Brief
Search the entries below for the word "linear" and copy each line that has it.

Web interface edit records
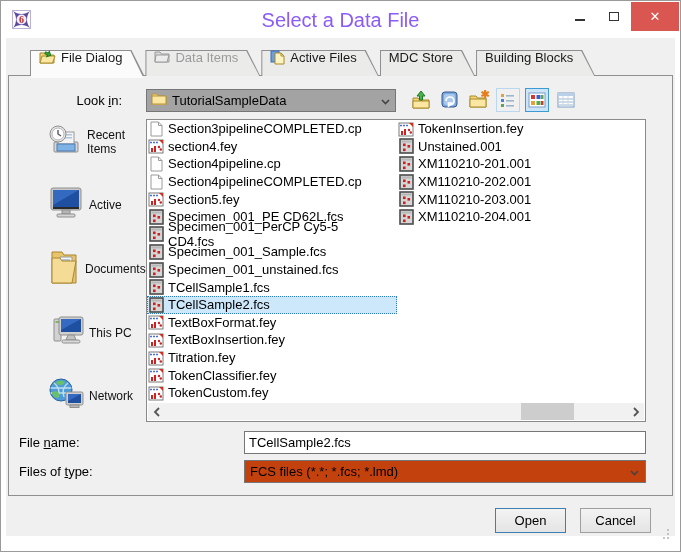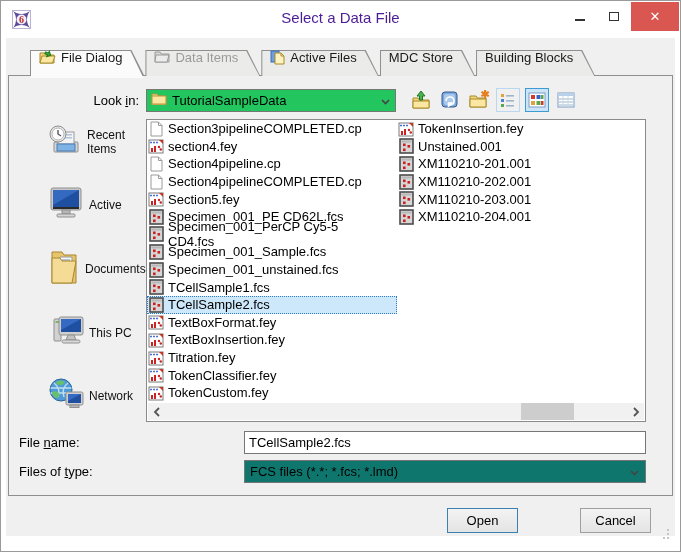--- a/index.html
+++ b/index.html
@@ -12,7 +12,7 @@
   
   .titlebar { position:relative; height:37px; background:#ffffff; flex:0 0 auto; }
   .app-icon { position:absolute; left:11px; top:9px; width:19px; height:19px; }
-  .title-text { position:absolute; left:0; right:0; top:8px; text-align:center; font-size:15px; color:#4c1d95; }
+  .title-text { position:absolute; left:0; right:0; top:8px; text-align:center; font-size:20px; color:#8b5cf6; }
   .win-controls { position:absolute; right:1px; top:1px; display:flex; height:29px; }
   .win-btn { width:34px; height:29px; display:flex; align-items:center; justify-content:center; font-size:13px; color:#333; cursor:default; }
   .btn-max-glyph { display:inline-block; width:10px; height:9px; border:1px solid #333; }

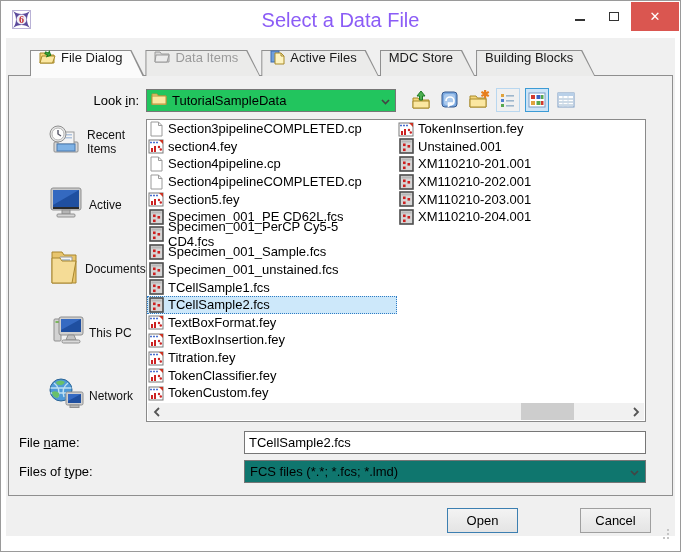--- a/index.html
+++ b/index.html
@@ -31,7 +31,7 @@
   
   .panel { position:absolute; left:2px; right:2px; top:37px; height:421px; border:1px solid #8f8f8f; background:#f0f0f0; }
   .lookin-row { position:absolute; left:0; top:12px; right:0; height:24px; display:flex; align-items:center; }
-  .lookin-label { width:137px; text-align:right; padding-right:7px; font-size:13px; }
+  .lookin-label { width:137px; text-align:right; padding-right:24px; font-size:13px; }
   .mn { text-decoration:underline; }
   .combo { width:250px; height:23px; background:#22c55e; border:1px solid #767676; display:flex; align-items:center; padding:0 5px 0 4px; gap:5px; font-size:13px; }
   .combo .spacer { flex:1; }

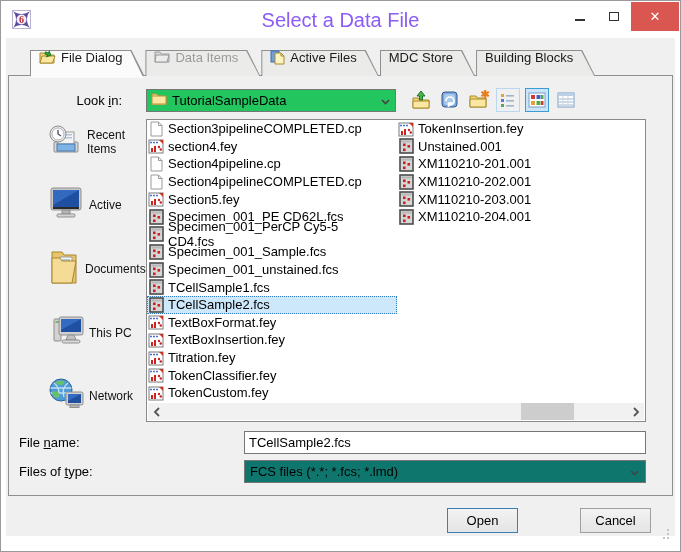--- a/index.html
+++ b/index.html
@@ -33,7 +33,7 @@
   .lookin-row { position:absolute; left:0; top:12px; right:0; height:24px; display:flex; align-items:center; }
   .lookin-label { width:137px; text-align:right; padding-right:24px; font-size:13px; }
   .mn { text-decoration:underline; }
-  .combo { width:250px; height:23px; background:#22c55e; border:1px solid #767676; display:flex; align-items:center; padding:0 5px 0 4px; gap:5px; font-size:13px; }
+  .combo { width:250px; height:23px; background:#a3a3a3; border:1px solid #767676; display:flex; align-items:center; padding:0 5px 0 4px; gap:5px; font-size:13px; }
   .combo .spacer { flex:1; }
   .toolbar { display:flex; align-items:center; gap:5px; margin-left:13px; }
   .tool-btn { width:24px; height:24px; display:flex; align-items:center; justify-content:center; border:1px solid transparent; }

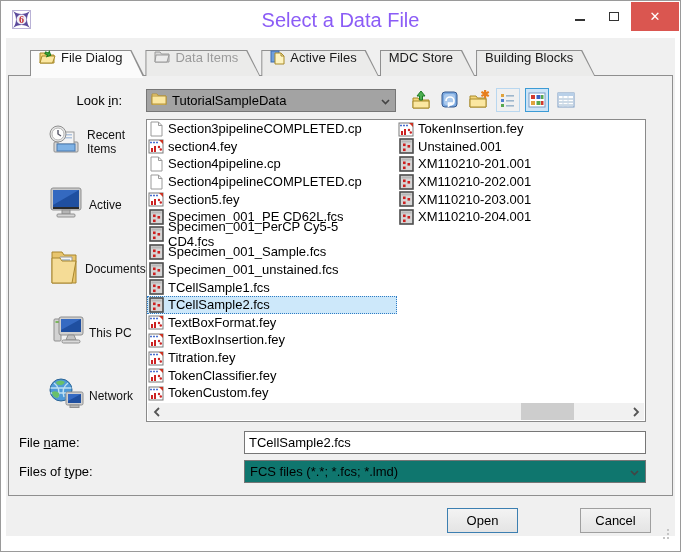--- a/index.html
+++ b/index.html
@@ -60,7 +60,7 @@
   .row-filetype { top:384px; }
   .field-label { width:235px; padding-left:10px; font-size:13px; }
   .text-input { flex:1; height:23px; border:1px solid #767676; background:#fff; font-size:13px; font-family:"Liberation Sans",sans-serif; padding:0 4px; }
-  .type-combo { flex:1; height:23px; border:1px solid #767676; background:#0f766e; display:flex; align-items:center; font-size:13px; padding:0 6px 0 5px; }
+  .type-combo { flex:1; height:23px; border:1px solid #767676; background:#c2410c; display:flex; align-items:center; font-size:13px; padding:0 6px 0 5px; }
   .type-combo .spacer { flex:1; }
   
   .button-row { position:absolute; right:2px; left:2px; top:466px; height:32px; display:flex; justify-content:flex-end; align-items:center; gap:14px; padding-right:22px; }

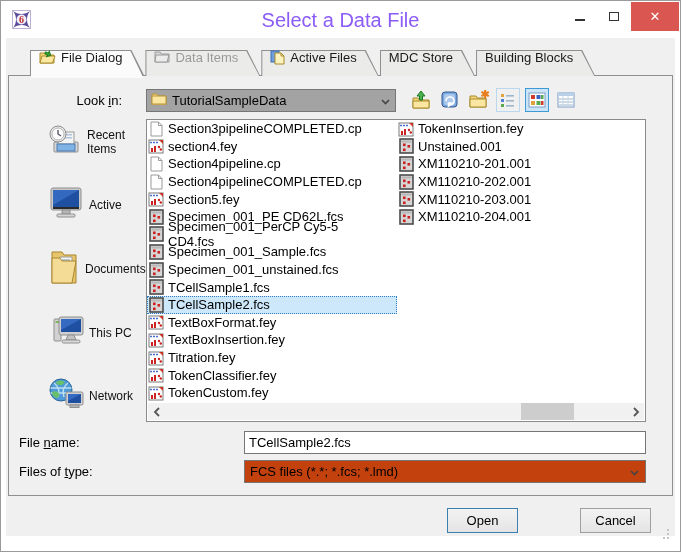--- a/index.html
+++ b/index.html
@@ -64,7 +64,7 @@
   .type-combo .spacer { flex:1; }
   
   .button-row { position:absolute; right:2px; left:2px; top:466px; height:32px; display:flex; justify-content:flex-end; align-items:center; gap:14px; padding-right:22px; }
-  .dlg-btn { width:71px; height:25px; font-size:13px; font-family:"Liberation Sans",sans-serif; background:linear-gradient(#f3f3f3,#e4e4e4); border:1px solid #9f9f9f; color:#000; display:flex; align-items:center; justify-content:center;margin-left:48px; }
+  .dlg-btn { width:71px; height:25px; font-size:13px; font-family:"Liberation Sans",sans-serif; background:linear-gradient(#f3f3f3,#e4e4e4); border:1px solid #9f9f9f; color:#000; display:flex; align-items:center; justify-content:center; }
   .dlg-btn.default { border:1px solid #3c7fb1; }
   .resize-grip { position:absolute; right:3px; bottom:-8px; }
 </style>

Reply
-  .dlg-btn { width:71px; height:25px; font-size:13px; font-family:"Liberation Sans",sans-serif; background:linear-gradient(#f3f3f3,#e4e4e4); border:1px solid #9f9f9f; color:#000; display:flex; align-items:center; justify-content:center;margin-left:48px; }
+  .dlg-btn { width:71px; height:25px; font-size:13px; font-family:"Liberation Sans",sans-serif; background:linear-gradient(#f3f3f3,#e4e4e4); border:1px solid #9f9f9f; color:#000; display:flex; align-items:center; justify-content:center; }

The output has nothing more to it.